An ethical framework for public health immunisation programs

David Isaacs
+ Author Affiliations
- Author Affiliations

Department of Infectious Diseases, Children’s Hospital at Westmead
Email: david.isaacs@health.nsw.gov.au

NSW Public Health Bulletin 23(6) 111-115 https://doi.org/10.1071/NB11045
Published: 28 June 2012

Abstract

This paper presents seven ethical principles associated with the implementation of immunisation programs. For a public health immunisation program to be ethically justifiable, its principles and operation should be based on sound ethical values: the program should benefit the individual and the community; targeted diseases should be sufficiently severe and frequent to justify the risks and expense of the program, and vulnerable groups within the population should be targeted. The principles also deal with the obligation to monitor for adverse events and for disease incidence to ensure safety and effectiveness. When immunisations are voluntary, vaccine recipients or their parents or carers should be given sufficient information to make autonomous, informed decisions and incentives to participate in public health immunisation programs should not be coercive. Public health immunisation programs depend on mutual trust, which may be threatened by circumstances such as excessive media publicity about adverse events associated with vaccines.

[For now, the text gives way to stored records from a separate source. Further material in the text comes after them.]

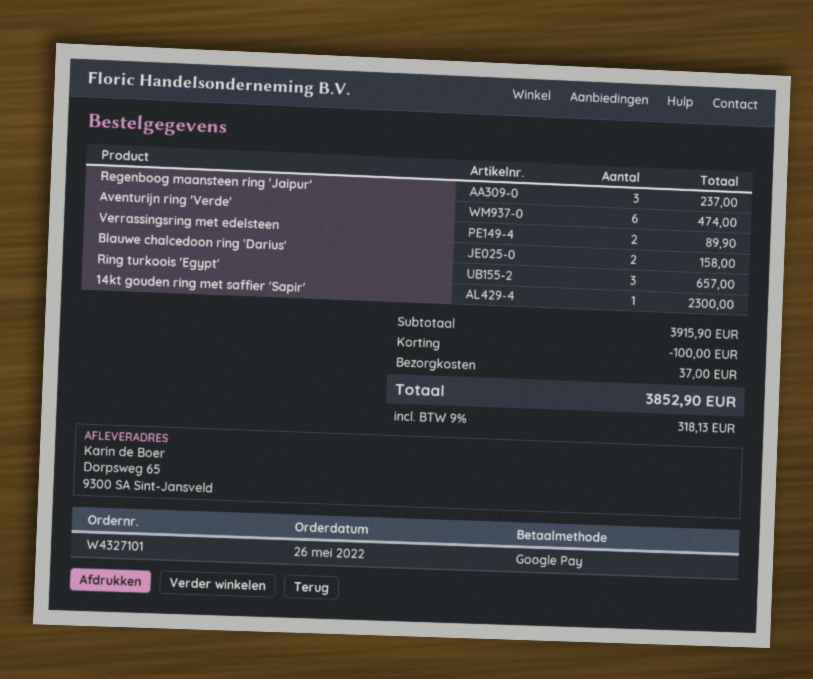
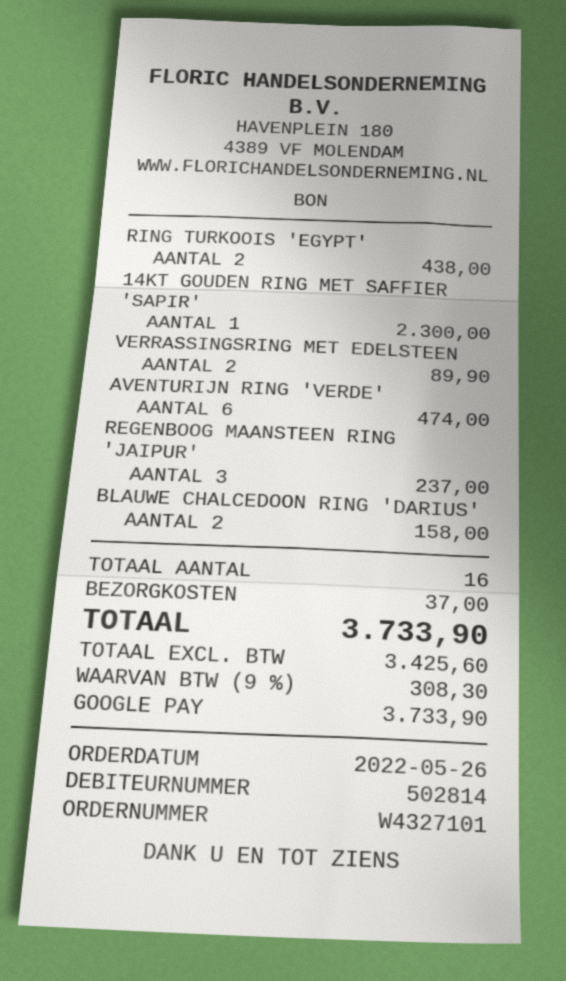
Ring turkoois 'Egypt': 3 for 657.00 -> 2 for 438.00
discount: 100.00 -> none
tax: 9% = 318.13 -> 9% = 308.30
total: 3852.90 -> 3733.90

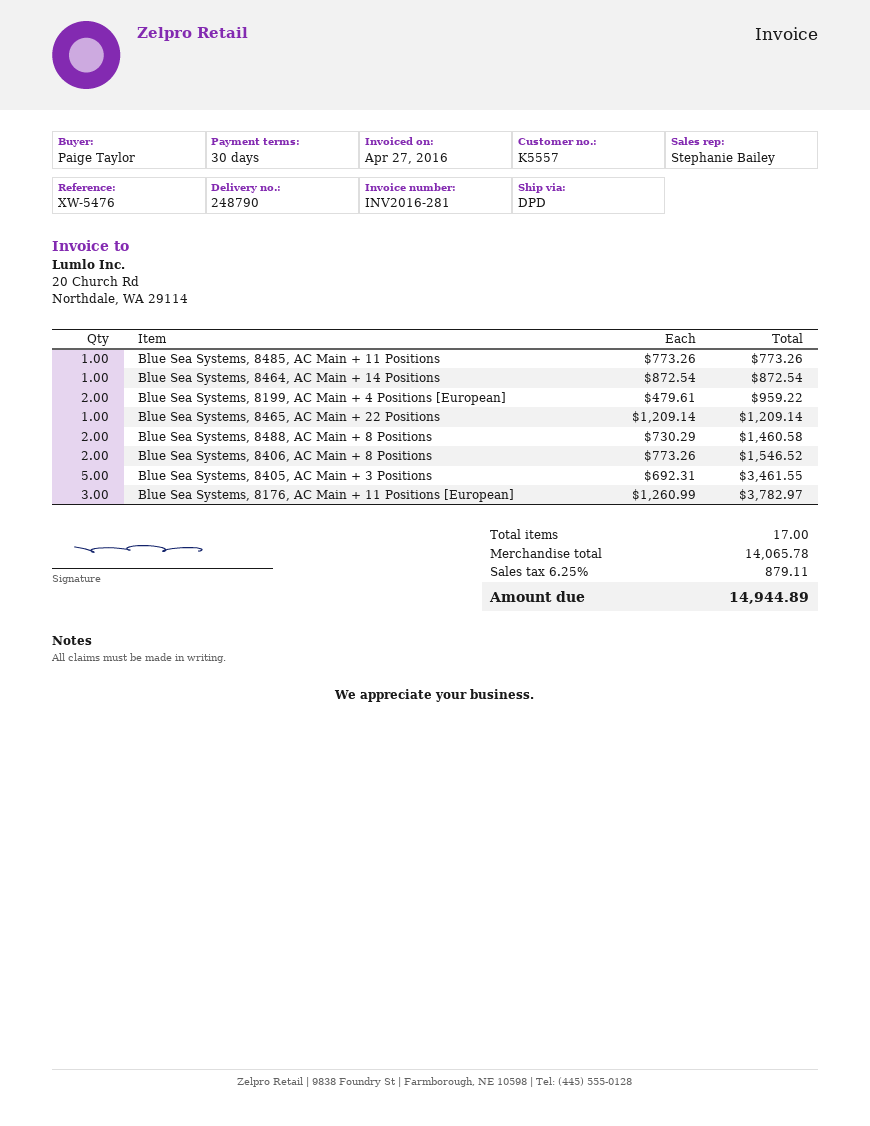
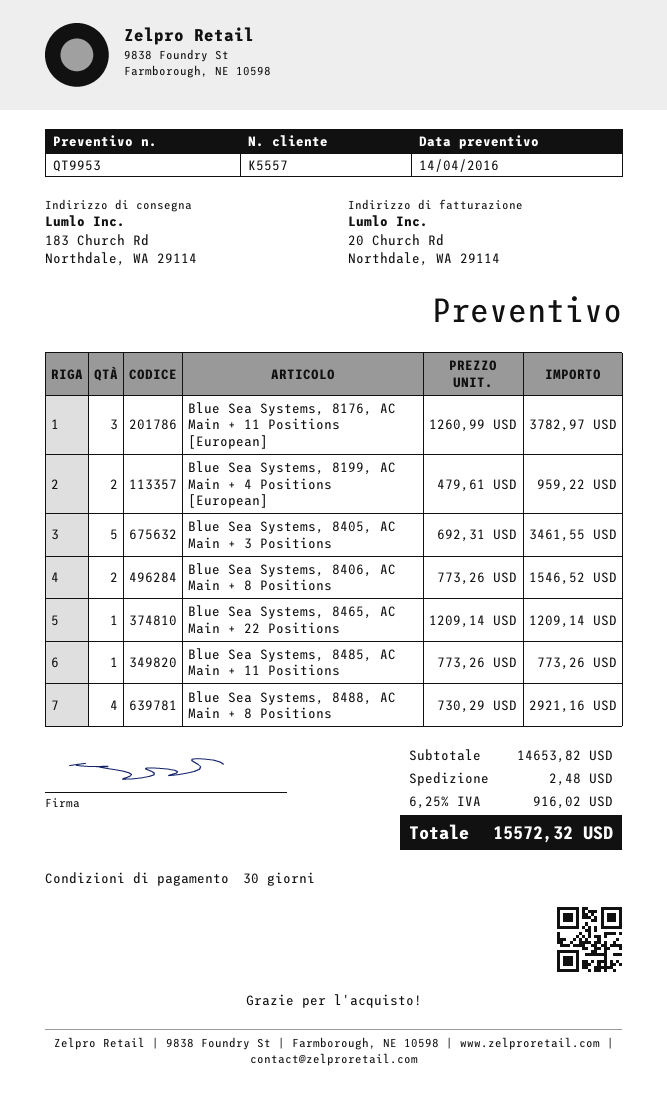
Blue Sea Systems, 8464, AC Main + 14 Positions: 1 x 872.54 = 872.54 -> none
Blue Sea Systems, 8488, AC Main + 8 Positions: 2 x 730.29 = 1460.58 -> 4 x 730.29 = 2921.16
subtotal: 14065.78 -> 14653.82
shipping: none -> 2.48
tax: 6.25% = 879.11 -> 6.25% = 916.02
total: 14944.89 -> 15572.32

Immunisation is one of the most successful of all public health interventions, responsible for the eradication of smallpox, the near eradication of poliomyelitis and huge reductions in the incidence of many other lethal infectious diseases including diphtheria, measles, Haemophilus influenzae type b (Hib), meningococcal, pneumococcal and rotavirus infections, saving many millions of lives annually.1,2 Funded immunisation programs reduce inequity, because the socio-economically disadvantaged are at greater risk from many infections.2 If immunisation levels fall, diseases may return, exemplified by the major diphtheria outbreak in Russia in the 1990s with over 140 000 cases and over 4000 deaths.3 Immunisation also prevents some infection-related cancers, notably liver cancer through hepatitis B virus vaccine4 and cervical cancer through human papillomavirus (HPV) vaccine.5

Immunisation programs cause ethical challenges, because they often involve mass immunisation of individuals to benefit not only the individual, but also the population, and because the individuals are often children who are too young to make their own choices. The risks and benefits for an individual vary depending on factors such as age, disease incidence and immunisation levels, raising concerns of autonomy, liberty and justice that may conflict. For example, parents may want to exercise their autonomy not to immunise their school-aged child, but other parents may argue that this decision puts their child at unjustifiable risk. On the whole, however, the majority of the world population supports immunisation programs.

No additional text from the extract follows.